# WHAT TO DO:
Going line by line through the entries, count those containing "pelo" and state only the result.

Data entries:
↓↓↓

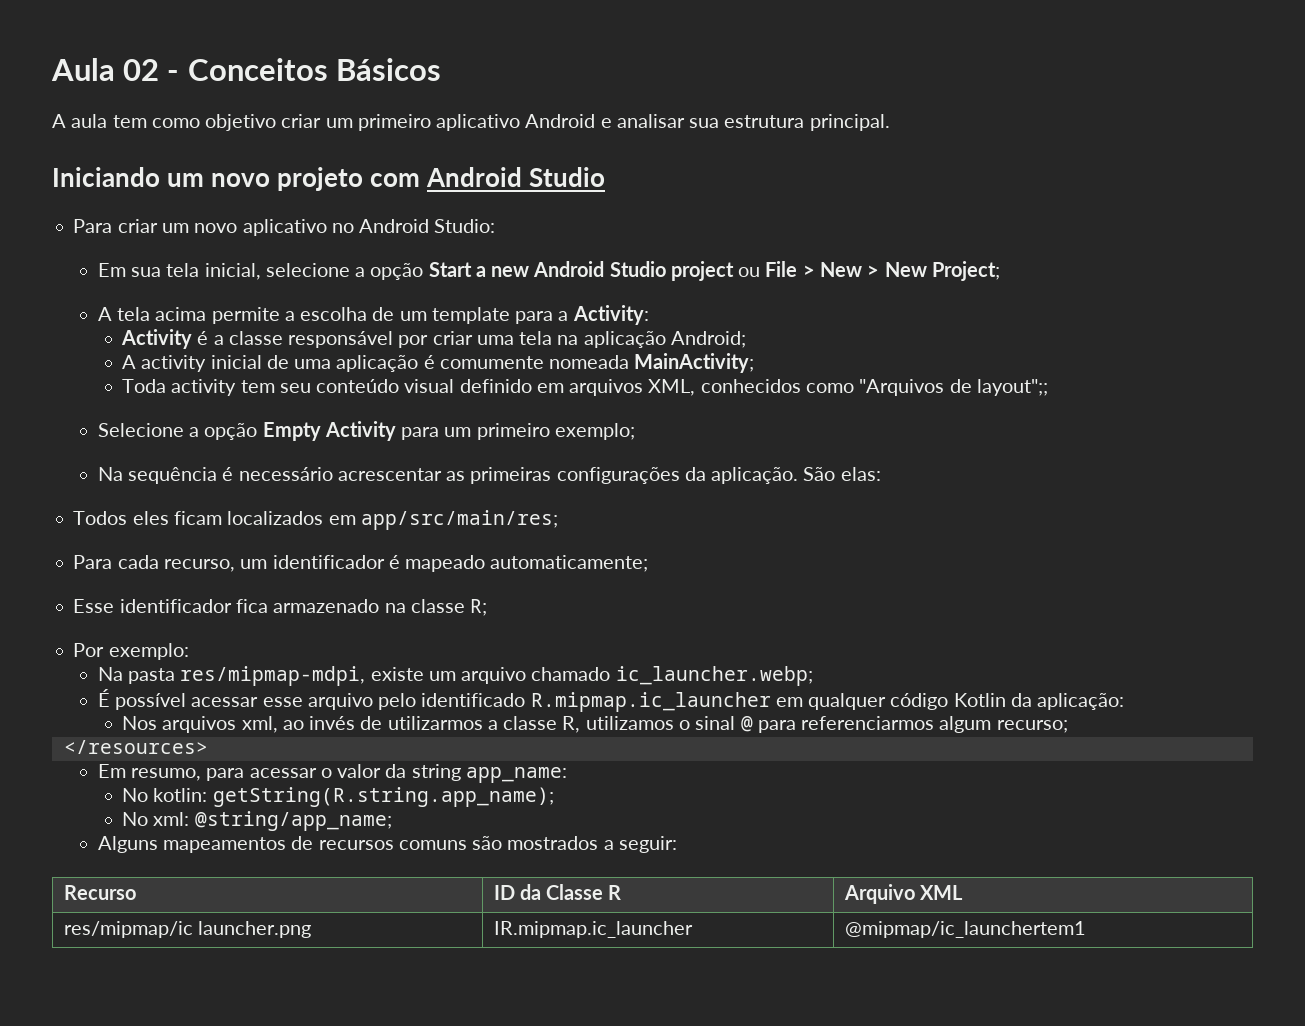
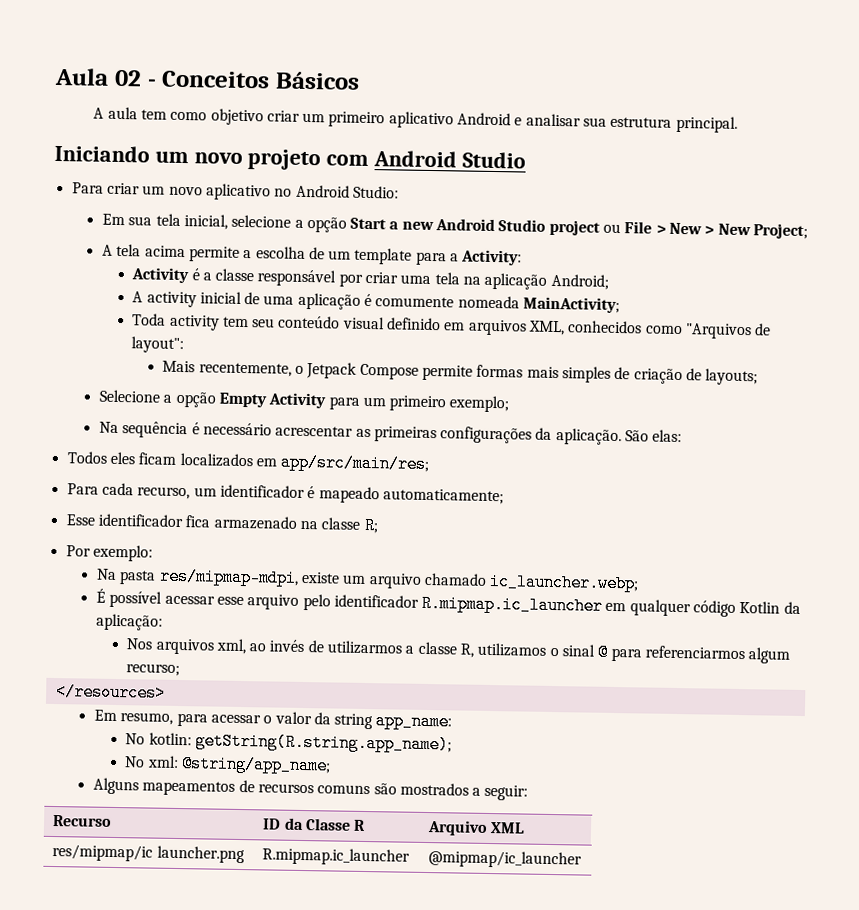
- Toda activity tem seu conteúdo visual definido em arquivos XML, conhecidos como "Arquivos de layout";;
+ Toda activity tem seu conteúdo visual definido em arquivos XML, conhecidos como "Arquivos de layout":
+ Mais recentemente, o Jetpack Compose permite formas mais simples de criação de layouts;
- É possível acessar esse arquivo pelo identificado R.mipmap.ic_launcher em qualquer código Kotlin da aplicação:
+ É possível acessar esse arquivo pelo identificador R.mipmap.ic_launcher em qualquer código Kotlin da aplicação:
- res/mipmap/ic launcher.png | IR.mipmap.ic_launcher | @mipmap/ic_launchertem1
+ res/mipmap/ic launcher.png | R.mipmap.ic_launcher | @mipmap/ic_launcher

↑↑↑

# RESPONSE AREA:
2